Coming soon: FORRO IN THE DARK (Nublu Rec, New York) urban brazil folk from new york city
Fr 04.04.2008
mit Musikern von Tom Waits, Bebel Gilberto, Beck, David Byrne u.a.
„One Of New York Best And Lowest Tech Parties“ (New York Times)
Di. 13.5.08 - 20.30 Uhr – VVK 13, AK 16 Euro (Einlaß 19.30 Uhr)
Di. 13.5.08 - 20.30 Uhr – VVK 13, AK 16 Euro (Einlaß 19.30 Uhr)
Forro in the Dark. Making You Dance To History.
Forro in the Dark makes people dance like they forgot they could. They
sweat, stomp, roll their eyes into the backs of their heads and don’t stop for
hours. For the past four years, they’ve packed their home base and birthplace at
New York’s Nublu Club well beyond capacity every Wednesday night, with lines
stretching out onto Avenue C during hailstorms and blizzards. When a band
makes you feel like this, you keep coming back.

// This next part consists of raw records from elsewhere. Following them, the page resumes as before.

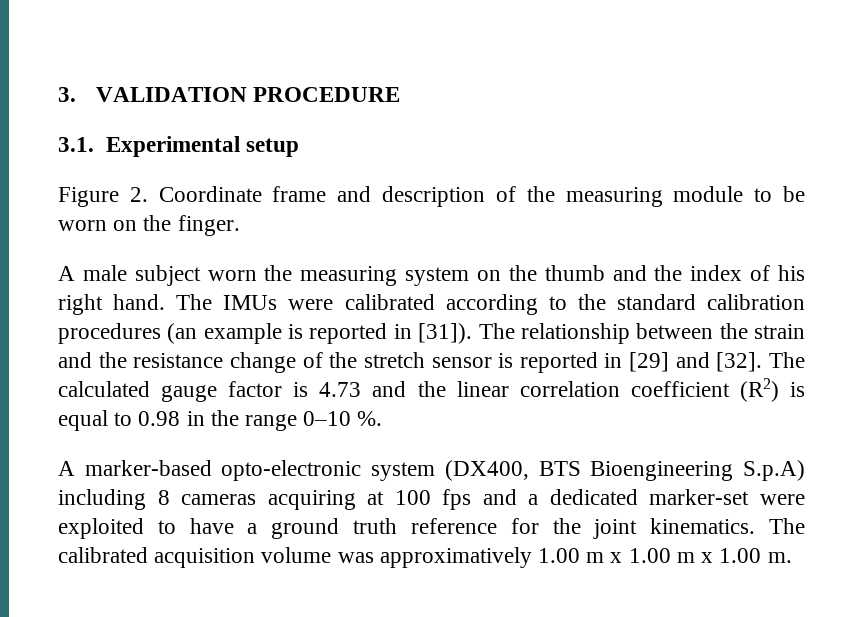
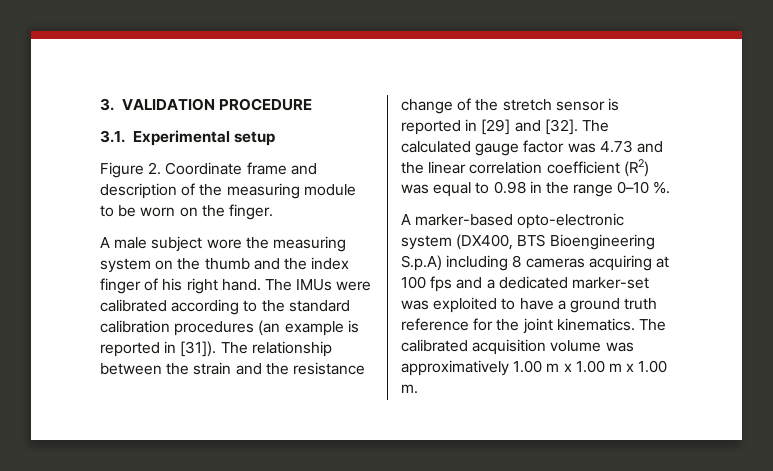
- A male subject worn the measuring system on the thumb and the index of his right hand.
+ A male subject wore the measuring system on the thumb and the index finger of his right hand.
- The calculated gauge factor is 4.73 and the linear correlation coefficient (R2) is equal to 0.98 in the range 0–10 %.
+ The calculated gauge factor was 4.73 and the linear correlation coefficient (R2) was equal to 0.98 in the range 0–10 %.
- A marker-based opto-electronic system (DX400, BTS Bioengineering S.p.A) including 8 cameras acquiring at 100 fps and a dedicated marker-set were exploited to have a ground truth reference for the joint kinematics.
+ A marker-based opto-electronic system (DX400, BTS Bioengineering S.p.A) including 8 cameras acquiring at 100 fps and a dedicated marker-set was exploited to have a ground truth reference for the joint kinematics.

On the surface it seems simple. Forro in the Dark plays music lacking overt
complexity. Brazilian pop. Songs for the people. One story goes that their
namesake genre may even have taken its name from a mispronunciation of the
English phrase "for all". When the northeastern Brazilians who invented the
music said it, it came out sounding like "Forro".
In its most known form, popularized Luis Gonzaga, Forro is played by a trio.
The instruments are the zabumba (a bass-y drum played with a mallet), the
triangle (like you played in elementary school), and the accordion (like an
accordion). Of course, no tradition is an island. Forro has sprouted many
branches. "In Forro any instrumentation is possible. There are ensembles that go
from just an accordion trio, to ensembles with drum machines and electric
guitars, to ensembles that are just people stomping their feet, clapping their
hands and singing in unison. In the end it’s all serving the purpose of helping
people with their feelings," Mauro Refosco, the leader of Forro in the Dark
explains. He should know all about that. He and the band’s own unique version
has been helping people have a good time since his birthday in 2002.
That’s how the whole thing started. A birthday party. Mauro threw a party at
Nublu, invited some friends to play, and it drove people wild. Two weeks after his
birthday, the band came back. The long-standing Wednesday night residency
was in full swing.
Initially Forro in the Dark was rooted in the more traditional versions of the
genre, but after playing so frequently at on the Lower East Side, and with many
members of the band going on the road with artists ranging from Enrique
Iglesias to Tom Waits and Beck, the band took a different approach. They shed
the accordion and grew into a percussion-driven, guitar-, wind- and vocal-
accented band. Without adding electronics or removing the essential emotion of
the music, Forro in the Dark updated a genre that was entertaining people in
Brazil over a hundred years ago. They brought it up to a form that can make
today’s jazz aficionados and techno-loving clubgoers step out onto the dancefloor
together.
"Bonfires of Sao Joao", Forro in the Dark’s first album on Nublu Records, shows the range clearly. "Indios Do Norte" opens the album like a Spaghetti Western chase scene, with Guilherme Monteiro’s guitar twang dueling Jorge Continentino’s pifano, a breathy flute. Two songs later they
stretch into feel-good territory, with David Byrne making a guest vocal
appearance, singing his own English version of "Asa Branca" – the standard by
which all Forro bands are measured. Their rendition is a permanent smile of a
song, raising the bar for any who follow. The grin changes to a yelp, when one of
Forro in the Dark’s percussionists, Gilmar Gomes, dices his near-MCing
through "Que Que Tu Fez", a boiling dance track. The rest of the album spans
the breadth of Forro history. Cibo Matto’s Miho Hatori joins the band to sing
"Paraiba", a Japanese version of a Luis Gonzaga song originally recorded in the
fifties. And on the album’s sublime climax, Bebel Gilberto joins the band to sing
a version of "Wandering Swallow", a song originally released by Peggy Lee in
1951 but quickly pulled off of shelves because of a legal battle between Gonzaga
and two writers who based it on his original composition, "Juazeiro".
In Forro in the Dark’s simplicity, there’s nothing they can’t incorporate.
Whether they’re playing Forro in its most basic form or versioning it into an
amalgamation, their sound conveys organic sincerity. "Bonfires of Sao Joao" takes the band beyond the danceability they’re know for and into the world beyond, poising them for something bigger, something for everyone.